Земную жизнь пройдя до половины - Любовь Ковшова
Шрифт:
Интервал:
Закладка:
Но что-то все же происходило.
В заляпанной раствором робе я стою за финским домиком гостиницы, читаю твое письмо и реву.
Письмо большое. Его косо бегущие строчки расплываются за слезами:
«Кругом одна форма, форма, форма — строй. Уставы и муштра. Вспоминается Шевченко, его «Обучение новобранцев». Прошел век, а как похоже…
На праздники нас выстраивают на плацу и часа 1,5–2 толкают речи. Мерзнем, как бездомные псы. А говорят все неумные и неинтересные вещи…
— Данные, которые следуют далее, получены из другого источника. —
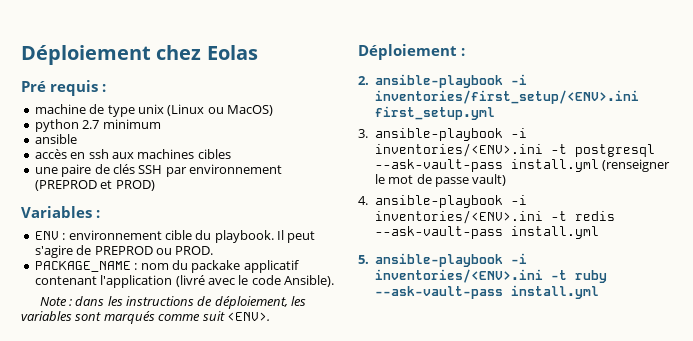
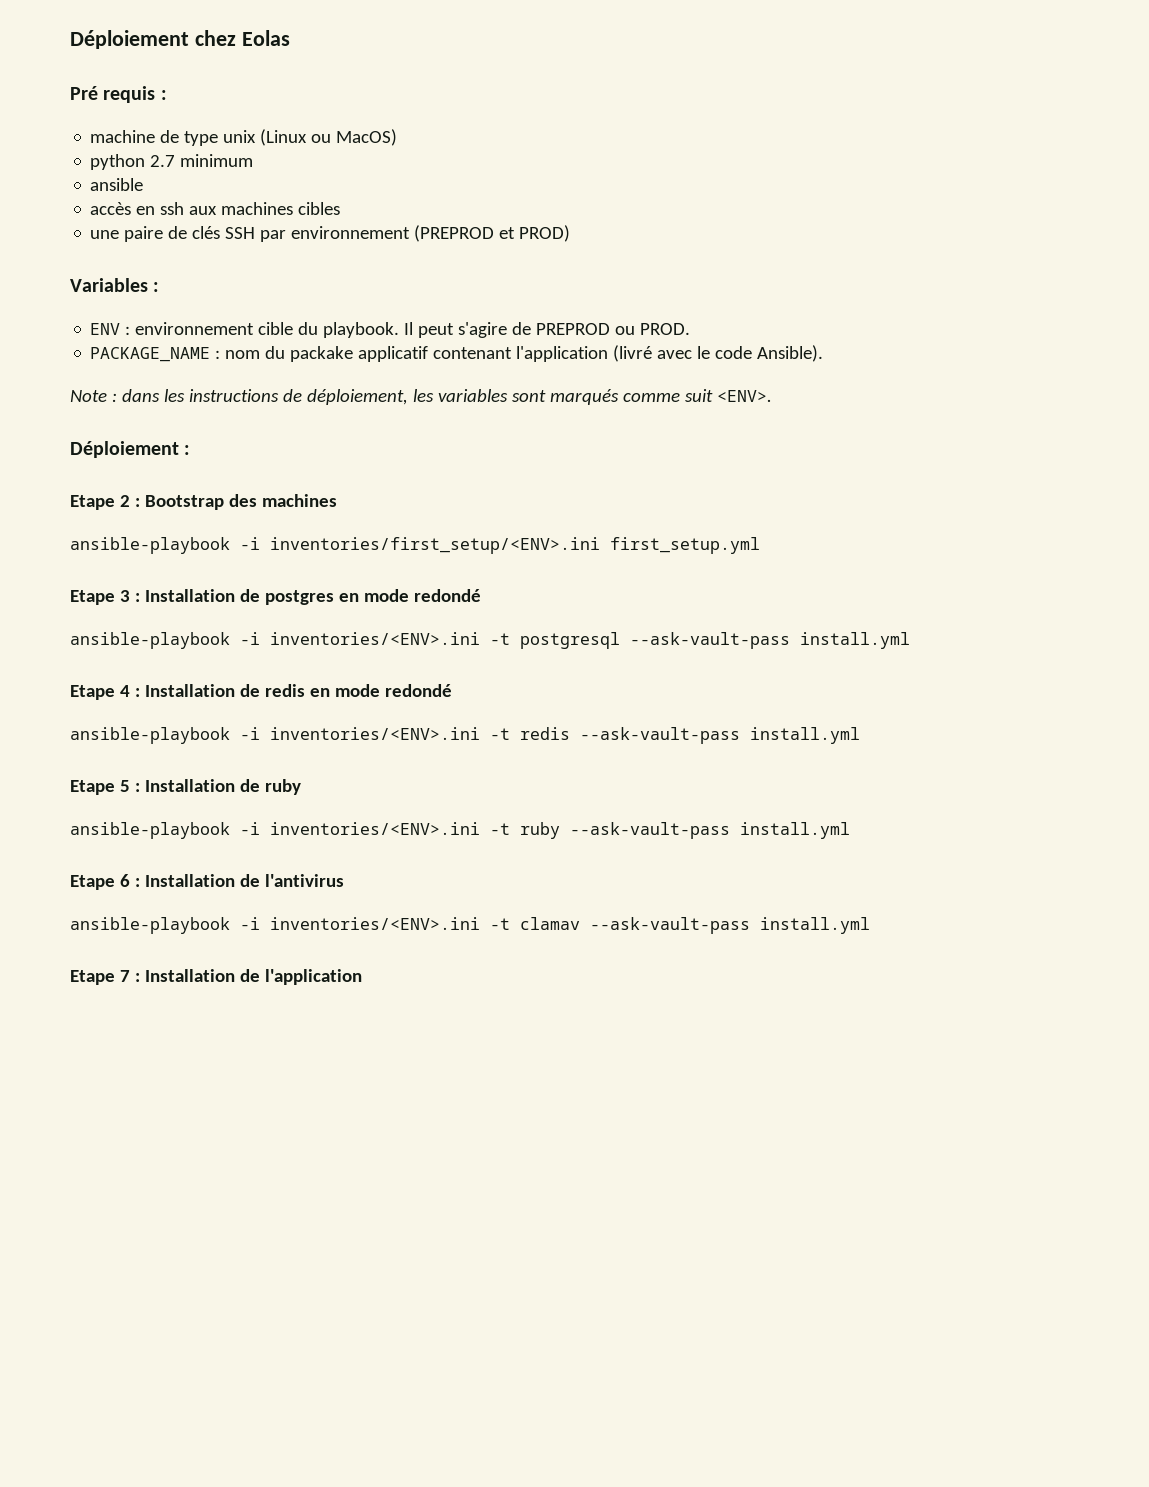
[358,74,528,88] [375,90,640,104] [375,106,496,120] [358,129,368,138] 2. ansible-playbook -i inventories/first_setup/<ENV>.ini first_setup.yml // 3. -> [70,494,337,510] [70,537,760,554] [70,589,481,605] Etape 2 : Bootstrap des machines // ansible-playbook -i inventories/first_setup/<ENV>.ini first_setup.yml // Etape 3 : Installation de postgres en mode redondé //
[602,159,671,172] [374,174,507,187] [358,196,368,205] (renseigner le mot de passe vault) // 4. -> [70,684,452,700] // Etape 4 : Installation de redis en mode redondé //
[358,255,369,264] 5. -> [70,779,301,795] Etape 5 : Installation de ruby //
(600, 292) none -> [70,874,344,890] [70,917,870,934] [70,969,362,985] // Etape 6 : Installation de l'antivirus // ansible-playbook -i inventories/<ENV>.ini -t clamav --ask-vault-pass install.yml // Etape 7 : Installation de l'application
Тут некоторые кричат, что им испортили жизнь. Считают, что не обязаны служить. Я молчу. Кому и что докажешь? И если честно, служить кто-то должен. Без этого нельзя. Но странно. За грязные сапоги может попасть. А за грязь в душе никто не упрекнет…»
«За третий день это уже третье письмо тебе,» — пишешь ты, но обо мне в письме всего несколько слов: «— Где-то Любка на танцы ходит, а я с автоматом прогуливаюсь. Вопрос: — Сколько тебе еще осталось? Ответ: — 3 года».
Мокрый ветер пригинает вершины сосен к крыше гостиницы, гудит, как в трубу. Мои всхлипы за ним почти не слышны. От этого ревется еще горше.
Что я так безутешно оплакиваю?
В голову лезут картинки из недавнего, одна хуже другой. Вот два сопливых уголовника пытаются спихнуть меня с лесов на третьем этаже. А вот уже в общежитии: пьяный, громко сопящий подонок рвет на мне кофточку и старается повалить на пол.
А параллельно крутятся слова из вчерашнего твоего письма:
«Я люблю тебя, Любка. Без тебя было бы во сто раз тяжелее. Но я думаю, что тебе это ничего не принесет кроме разочарования и горечи».
С сосен на тетрадные листы в моих руках сыплются иглы, и внутри у меня как будто застряла большая иголка. Мне почему-то кажется, что ты прав.
По-моему, повесть только о любви написать нельзя. Слишком много намешано в том, что называется «жизнь». А любовь — всего одна ее часть, которая неразрывна с остальным. И я, наверно, взялась за безнадежное дело.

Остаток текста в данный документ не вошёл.